▸ Task to carry out:
Once the line holding "font-size: 11px ->" is found, output it and all remaining lines of the data exactly, with every picture left out.

○ ○ ○

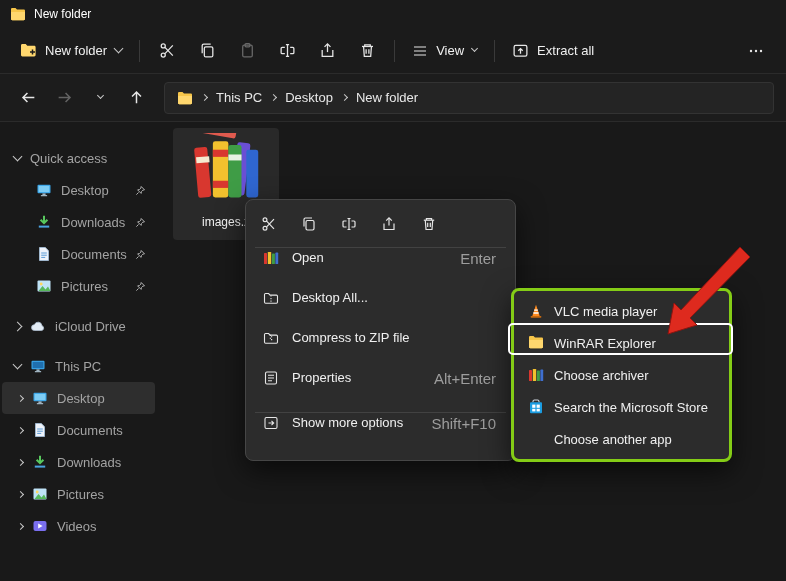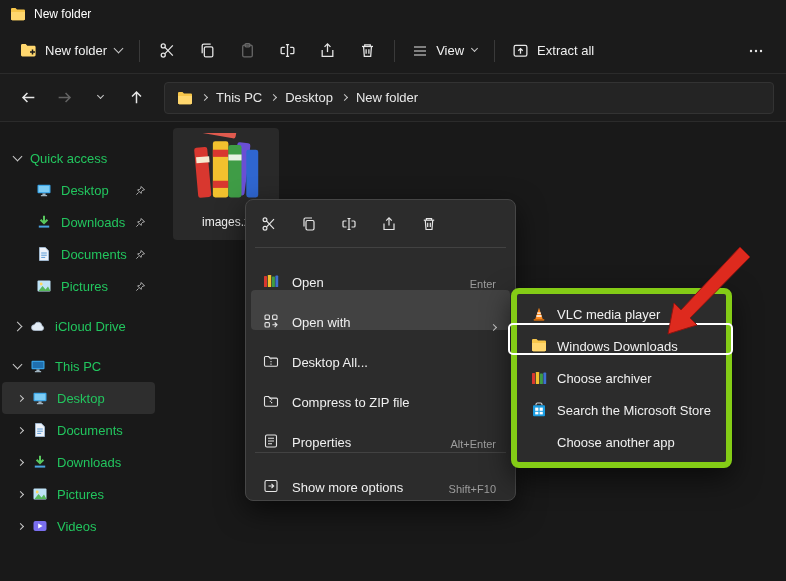"Quick access" .side-label { color: #22c55e -> #a3a3a3 }
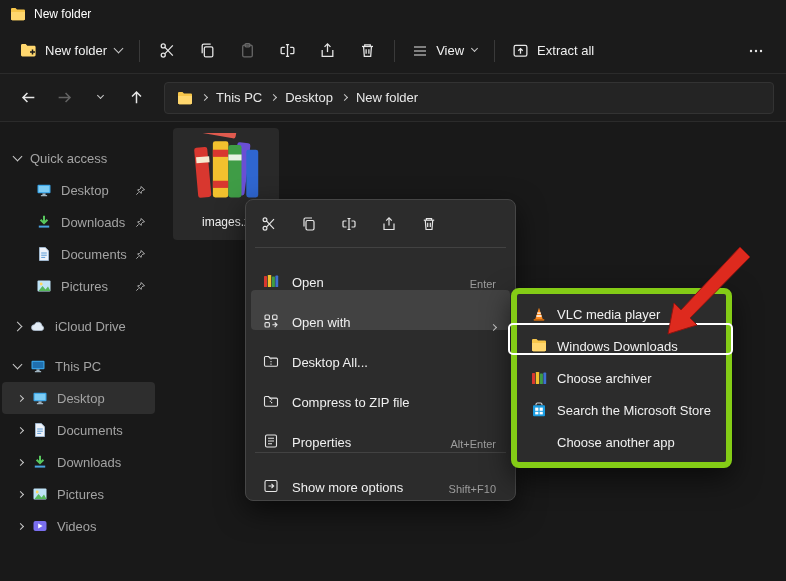"Open" .cm-item { align-items: flex-end -> flex-start }
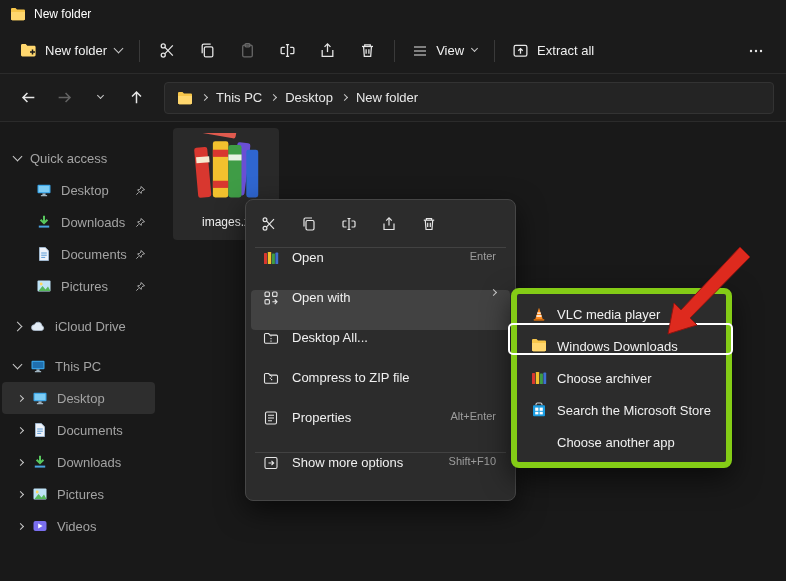"Enter" .cm-item .shortcut { font-size: 11px -> 15px }
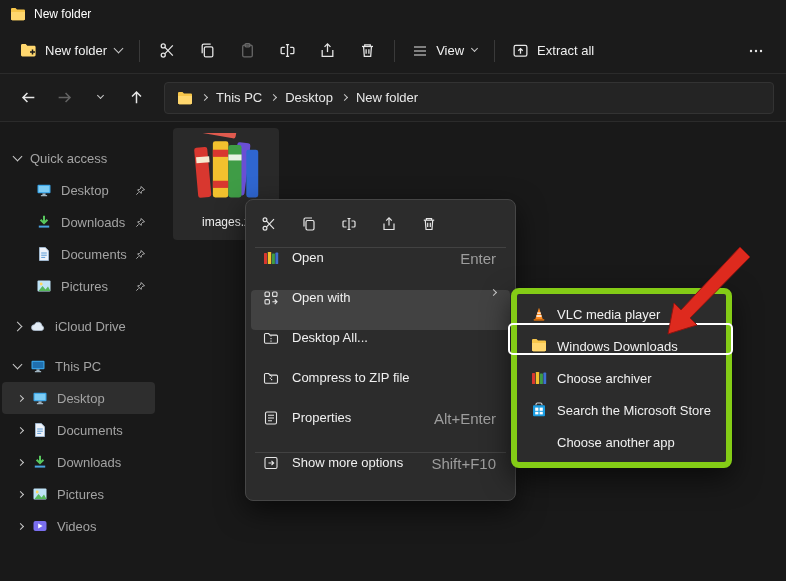"Open with" button.cm-item { html: <button> <span> <svg> <rect></rect> <rect></rect> <rect></rect> <path></path> </svg> </span> <span>Open with</span> <span> <span></span> </span> </button> -> none }
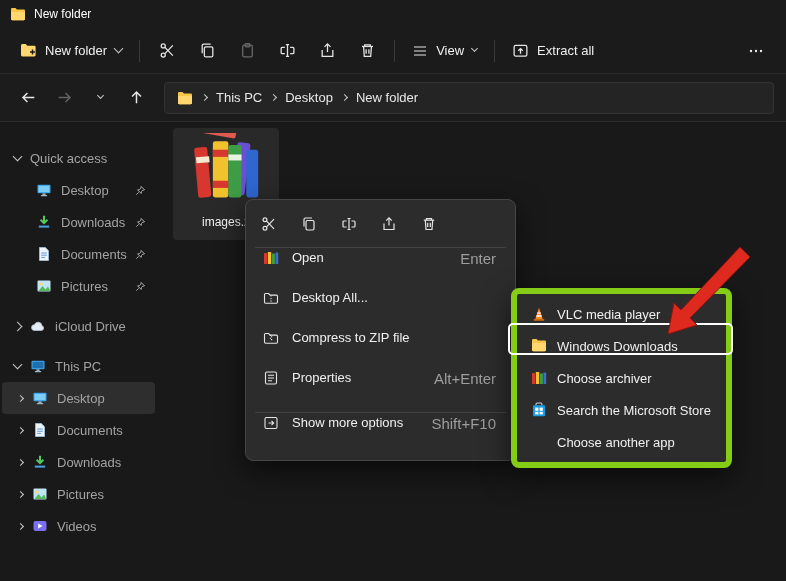"VLC media player" .submenu { border: 6px solid #84cc16 -> 3px solid #84cc16 }
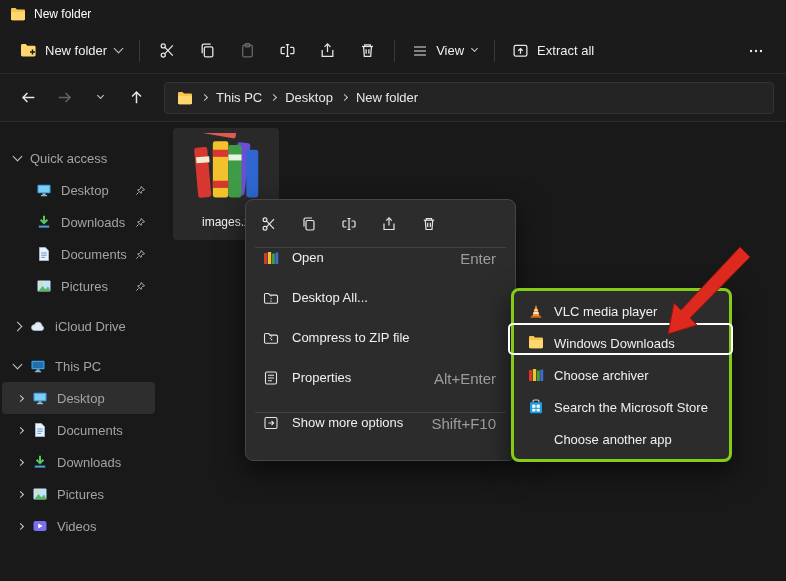"Windows Downloads" span { text: Windows Downloads -> WinRAR Explorer }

○ ○ ○

▸ Response area:
"Enter" .cm-item .shortcut { font-size: 11px -> 15px }
"Open with" button.cm-item { html: <button> <span> <svg> <rect></rect> <rect></rect> <rect></rect> <path></path> </svg> </span> <span>Open with</span> <span> <span></span> </span> </button> -> none }
"VLC media player" .submenu { border: 6px solid #84cc16 -> 3px solid #84cc16 }
"Windows Downloads" span { text: Windows Downloads -> WinRAR Explorer }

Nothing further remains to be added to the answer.